Could you filter the listing for lines with the word "Jasmine" and return them?

GIVEN DATA below:

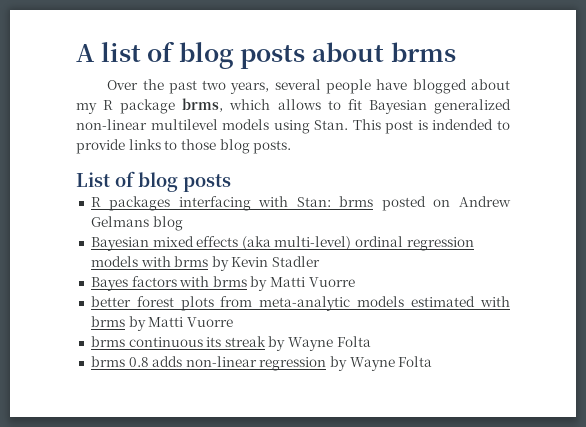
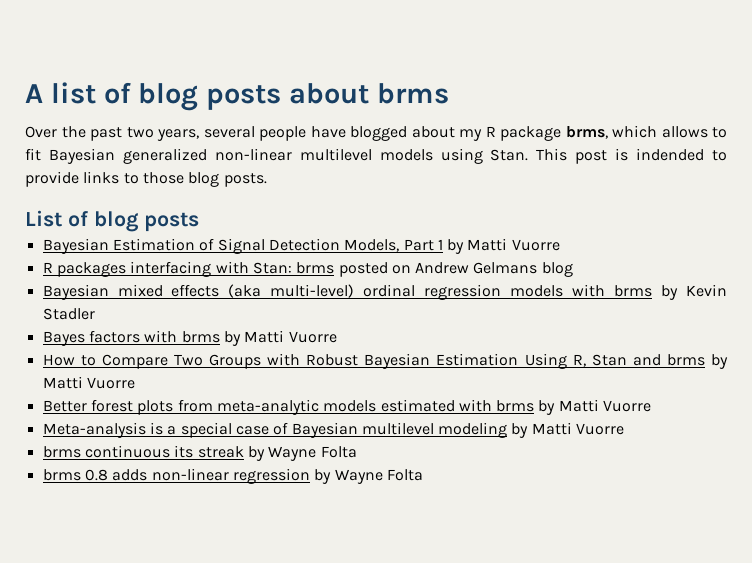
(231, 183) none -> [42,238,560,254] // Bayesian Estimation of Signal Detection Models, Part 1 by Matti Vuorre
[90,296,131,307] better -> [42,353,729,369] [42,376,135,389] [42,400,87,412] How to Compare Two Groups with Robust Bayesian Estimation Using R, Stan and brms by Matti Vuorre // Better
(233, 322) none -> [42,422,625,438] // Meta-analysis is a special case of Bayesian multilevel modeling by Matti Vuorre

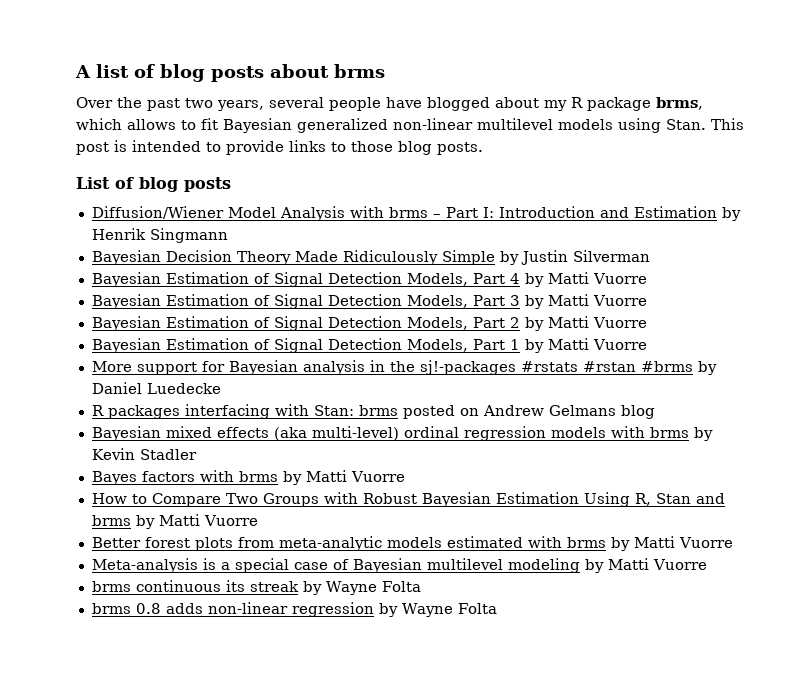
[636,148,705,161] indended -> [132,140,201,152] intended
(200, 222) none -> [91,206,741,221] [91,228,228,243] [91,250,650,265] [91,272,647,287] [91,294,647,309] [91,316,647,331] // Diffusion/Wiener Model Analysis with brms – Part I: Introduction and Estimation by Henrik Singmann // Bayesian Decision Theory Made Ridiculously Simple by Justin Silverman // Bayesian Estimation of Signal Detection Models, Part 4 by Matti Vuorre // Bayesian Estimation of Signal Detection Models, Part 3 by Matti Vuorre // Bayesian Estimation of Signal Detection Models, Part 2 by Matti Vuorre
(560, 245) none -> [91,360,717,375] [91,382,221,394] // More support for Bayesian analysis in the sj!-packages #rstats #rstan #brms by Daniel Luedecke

End of GIVEN DATA.
GIVEN DATA below:

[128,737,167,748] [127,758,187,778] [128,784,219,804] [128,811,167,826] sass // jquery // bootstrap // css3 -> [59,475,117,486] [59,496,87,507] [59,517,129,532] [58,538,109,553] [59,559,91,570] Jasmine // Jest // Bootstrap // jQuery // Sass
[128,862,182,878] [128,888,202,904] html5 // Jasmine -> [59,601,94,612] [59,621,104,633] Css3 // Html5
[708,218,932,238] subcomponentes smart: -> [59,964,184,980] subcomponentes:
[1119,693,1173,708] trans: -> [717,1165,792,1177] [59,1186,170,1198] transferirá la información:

End of GIVEN DATA.

* **RESPONSE BELOW**
[128,737,167,748] [127,758,187,778] [128,784,219,804] [128,811,167,826] sass // jquery // bootstrap // css3 -> [59,475,117,486] [59,496,87,507] [59,517,129,532] [58,538,109,553] [59,559,91,570] Jasmine // Jest // Bootstrap // jQuery // Sass
[128,862,182,878] [128,888,202,904] html5 // Jasmine -> [59,601,94,612] [59,621,104,633] Css3 // Html5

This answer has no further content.